Tuesday, December 28, 2004

Ter'rists Syndrome

If you haven't read Jonathon Raban's The Truth About Terrorism in the New York Review of Books, it's time to waltz right over and do so now. Is Al-Qaeda a brilliantly organized international network of jihadists, or a SPECTRE or COBRA invented by neo-cons to further their post-cold war needs? Is terror the number one threat to American livelihood, to life and liberty, or simply to democracy itself? Nope, nope, nope, of course nothing's that easy - sigh. But Raban's article is one of the few things you'll read that will leave you thinking that maybe - just maybe - there's actually something we can DO, if our leaders would listen to the right people, other than just panic.

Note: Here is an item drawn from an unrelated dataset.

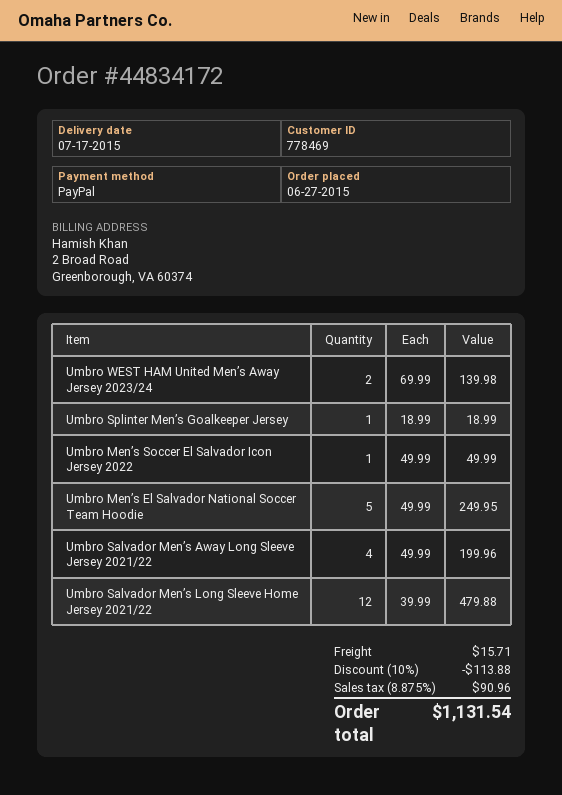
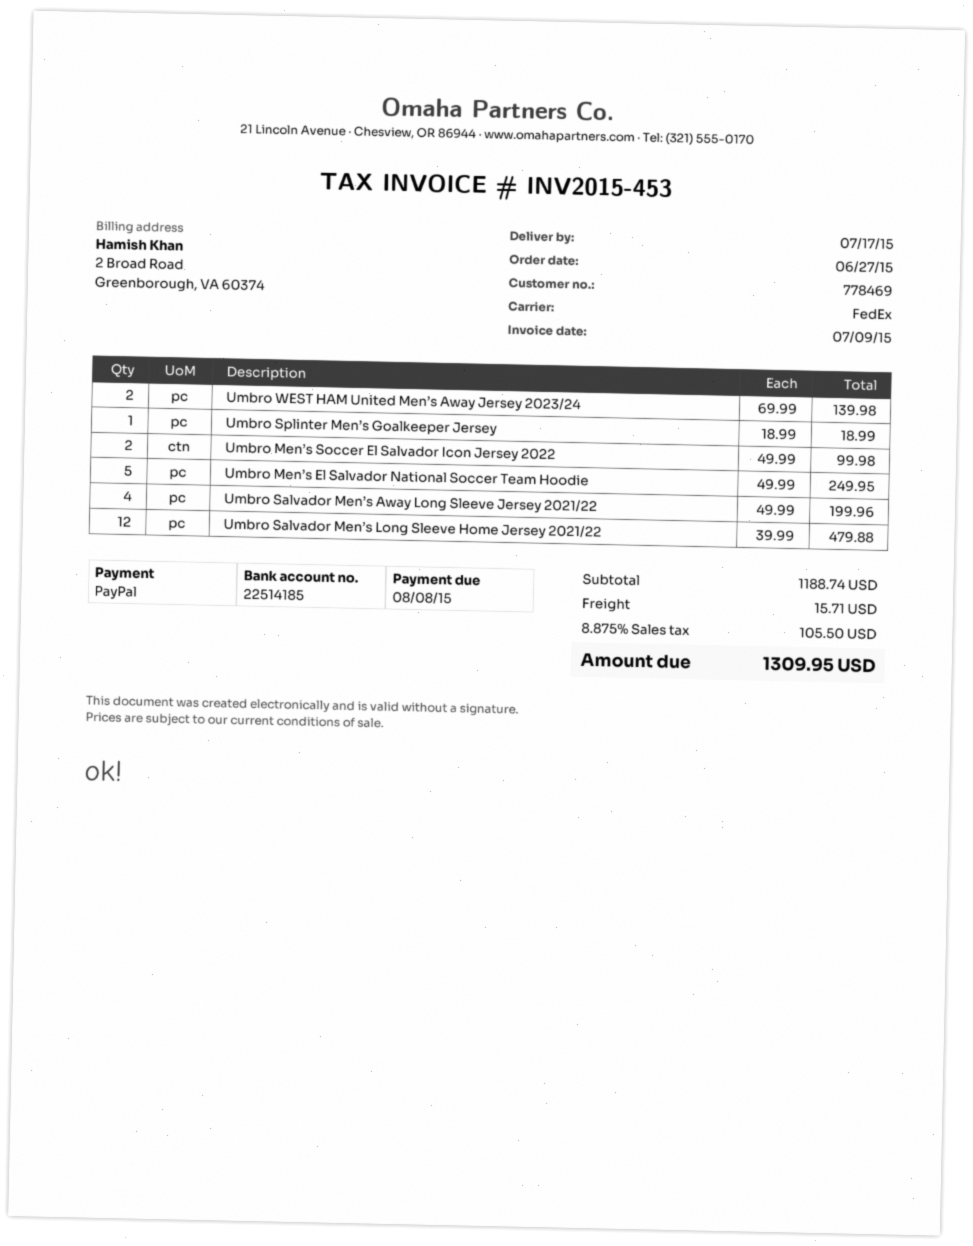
Umbro Men’s Soccer El Salvador Icon Jersey 2022: 1 x 49.99 = 49.99 -> 2 x 49.99 = 99.98
discount: 10% = 113.88 -> none
tax: 8.875% = 90.96 -> 8.875% = 105.50
total: 1131.54 -> 1309.95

After all, in Michael Shapiro's A Sense of Place book, a series of interviews with (for my immediate want of a better term) travel writers, Raban's take on American Middle East policymaking is the most sensible yet:

... the Arabian Peninsula is probably the most memorious place in the world.
It's where ancient events still rankle ... I get into a cab anywhere on the
Arabian peninsula and the cab driver trying to suss up my position will say
"What do you think of Sykes-Picot?" Or, "What do you think of the Balfour
Declaration?" These events are recent. It's as if history all takes place in one
awful moment as far as most Arabs are concerned.

Raban points out in that interview that the borders American policymakers ignore are those of language, and psycho-history, waging war and occupation on these people as thought they were hyper-rational Washingtonian suburbanites rather than the current inheritors of a millenia-old culture... yikes.

Don't Panic, is all I can say. The Shaun of the Dead DVD is out, and on the excellent commentary by the writers and director, they reference the new Hitchhikers movie repeatedly, since so many of their peoples are involved in it. Fan-freakin-tastic, as far as I can see. Check out the cast: Martin Freeman (Tim on The Office) as Arthur Dent, Mos Def as Ford, Sam Rockwell will be the PERFECT Zaphod, Bill Nighy IS Slartibartfast ... I know, this is incredibly geeky, but hell - it's exciting to see someone get their casting right instead of, say, plopping Keanu in. Plus, a fewof old-timers from the TV and BBC Radio series (Simon Jones, who played Arthur Dent, for example) are rockin that shtuff. Lovin' it.